In fact, Christ was “made perfect” because “He learned obedience through what He suffered” (Hebrews 5:8-9).  Christ was never not obedient to His Father!  He always said to His heavenly Father, “not my will, but Thine, be done” (Luke 22:42).  His authority and glory are firmly grounded in that obedience.  The result and consequence of this obedience is expressed by the Apostle Paul by his use of the word “therefore” in the following passage: 

“Therefore God has highly exalted Him and bestowed on Him the name which is above every name, that at the name of Jesus every knee should bow, in heaven and on earth and under the earth, and every tongue confess that Jesus Christ is Lord, to the glory of God the Father" (Philippians 2:9-11).
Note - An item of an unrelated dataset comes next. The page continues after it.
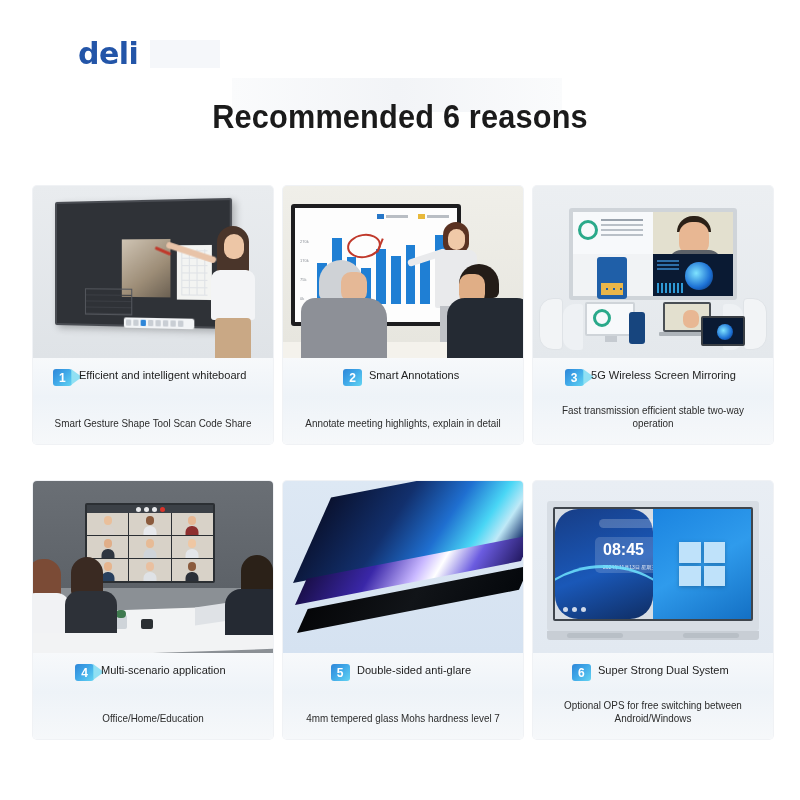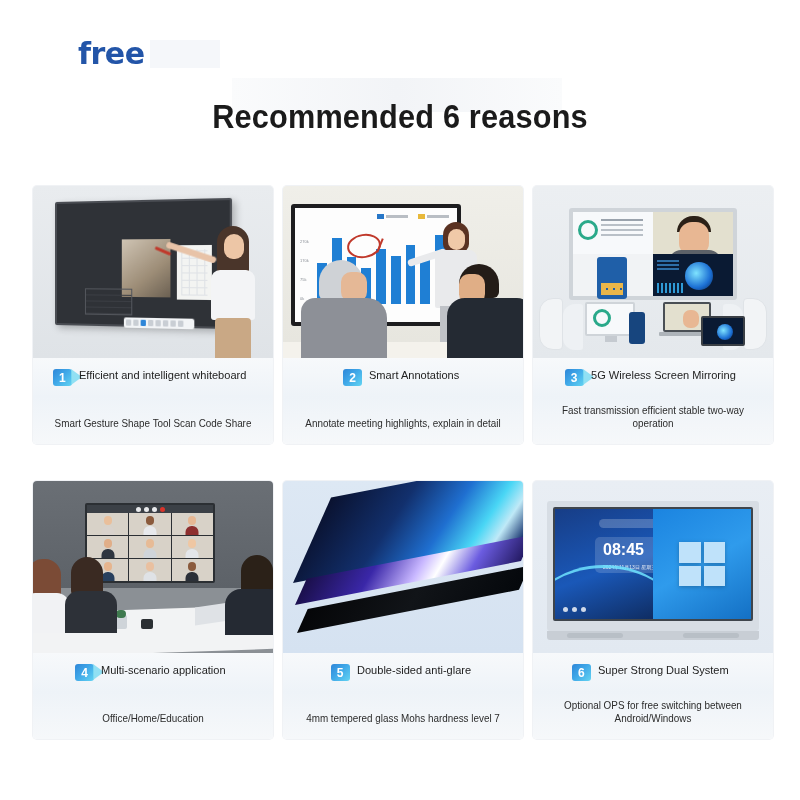"free" div.brand { text: free -> deli }
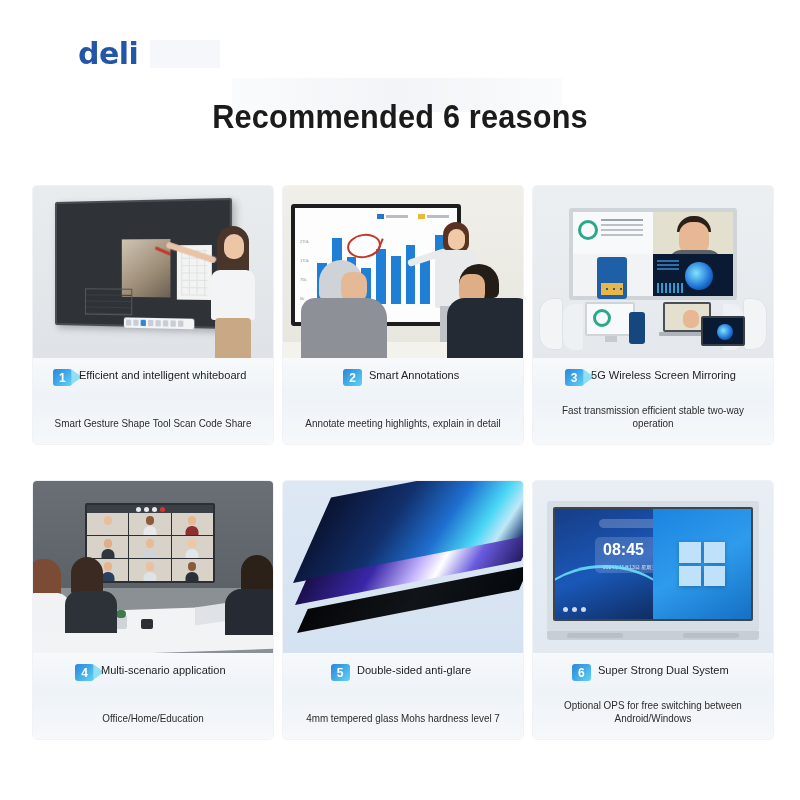"08:45" .s6-left { border-radius: none -> 23px }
Saint Paul, however, is not finished with drawing out further consequences for us with another “therefore” as he continues,

“Therefore, my beloved, as you have always obeyed, so now, not only as in my presence but much more in my absence, work out your own salvation with fear and trembling, for God is at work in you, both to will and to work for His good pleasure” (Philippians 2:12-13).

It seems rather clear, “therefore,” that we must be obedient to God—like Christ was at all times and in all things—if we are to share in His glory both here and at the End of Time.